To Grant Allen   2 [May] 18791

Down, | Beckenham, Kent. | Railway Station | Orpington. S.E.R.

April 2d. 79

My dear Sir

I have just read with much interest your article in the Fortnightly & your views seem to me very probable.2 But my judgment is worth nothing, as I have of late been attending to other subjects. The sole source of doubt which crossed my mind relates to the faces of some monkeys, which, as far as I remember, are nearly hairless & yet can hardly have been subjected to rubbing. Is not the hairless condition of the feet of animals due to the thickening of the skin? would the hair disappear if the skin was not thickened? But my object in writing was solely to send enclosed, in case you have not seen the later edition of the Descent of man.3

It is something wonderful to me to hear of anyone defending Sexual Selection, which, such is my stock of conceit, I have still full confidence in.4

Believe me | My dear Sir | Yours very faithfully | Ch. Darwin

Footnotes

The month is established by the reference to Allen’s essay (see n. 2, below).

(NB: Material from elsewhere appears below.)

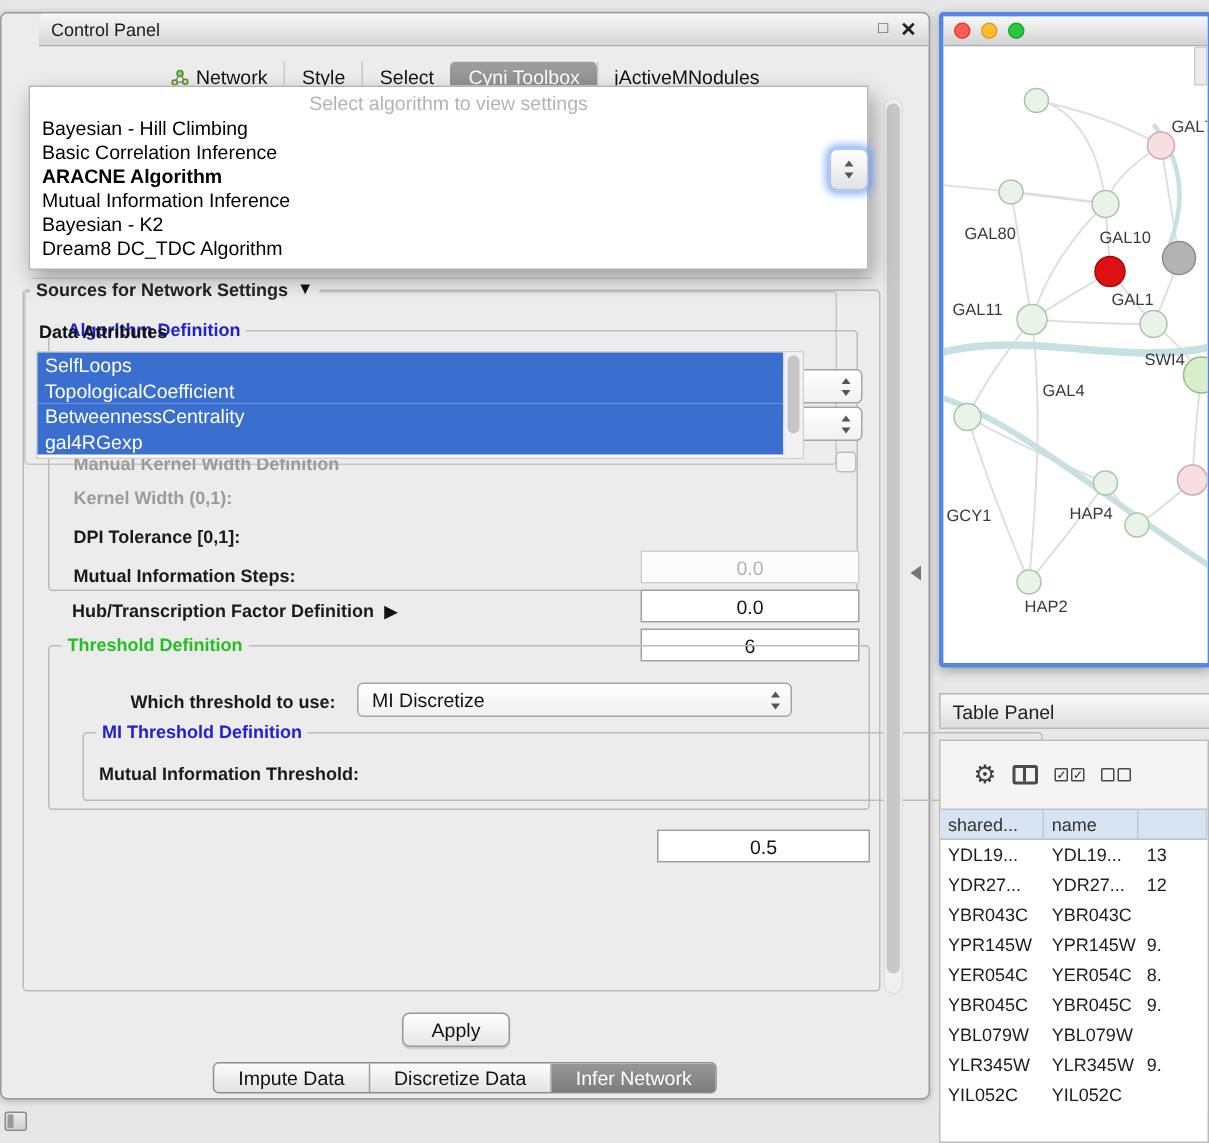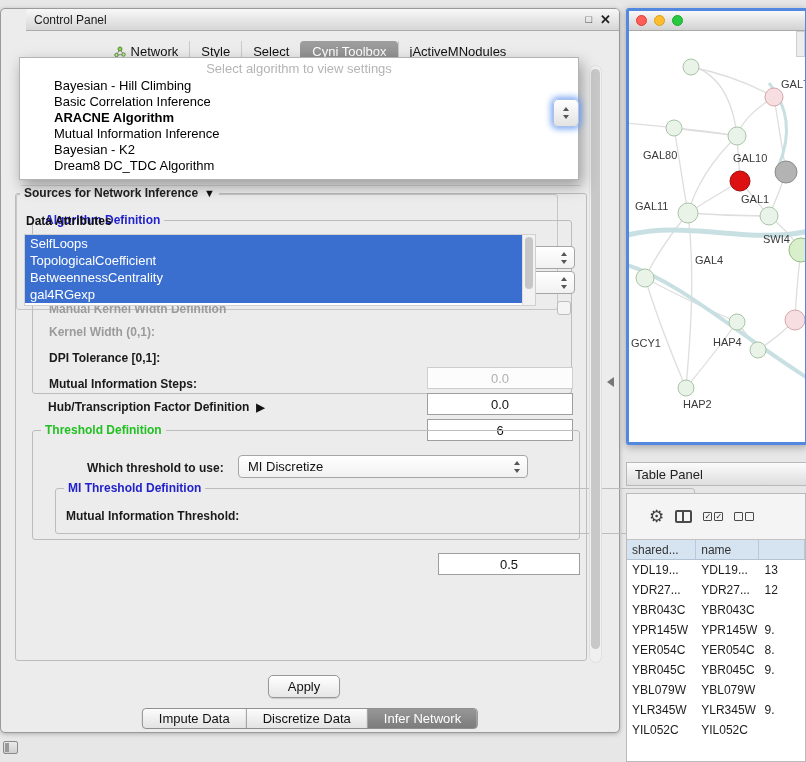"Bayesian - Hill Climbing" .dd-item { margin-left: 26px -> none }
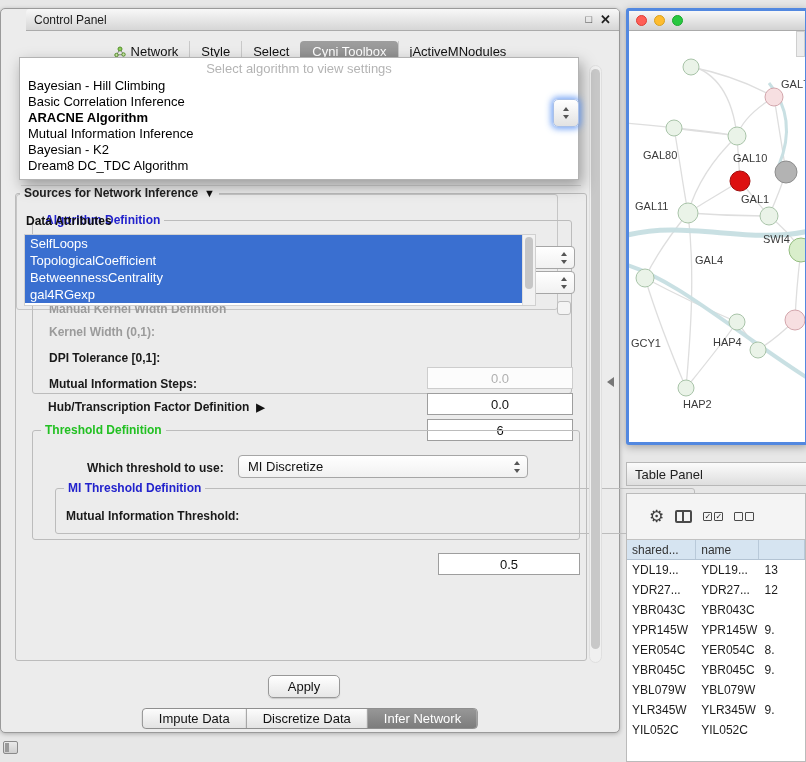"Sources for Network Inference" span { text: Inference -> Settings }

CD evidently wrote April by mistake.
Allen’s essay ‘A problem of human evolution’ was published in Fortnightly Review on 1 May 1879 (G. Allen 1879b). Allen argued that the hair on some parts of the body was initially worn away by long-continued pressure or friction; after this, he suggested, individuals with less hair would have appeared more attractive to their mates, and thus sexual selection completed the process of denudation. He considered the fact that women were less hairy than men as evidence for this argument.
CD discussed hair as a sexual characteristic in Descent 2d ed., pp. 601–4; he remarked that the hairless faces of monkeys allowed the colour of their skin to be more fully displayed during the breeding season.
Many men of science, including St George Jackson Mivart, William Boyd Dawkins, and August Weismann, disagreed with CD’s notion of sexual selection, but Alfred Russel Wallace was one of the strongest critics (see E. Richards 2017, pp. 466–91; see also Wallace 1877 and Correspondence vol. 25, letters from A. R. Wallace, 23 July 1877 and 3 September 1877). Wallace also attacked sexual selection in his review of Allen’s book on colour in nature (G. Allen 1879a; letter from Raphael Meldola, 4 April 1879 and n. 4).

Bibliography

Allen, Grant. 1879a. The colour-sense: its origin and development. An essay in comparative psychology. London: Trübner & Co.

Allen, Grant. 1879b. A problem in human evolution. Fortnightly Review 25: 778–86.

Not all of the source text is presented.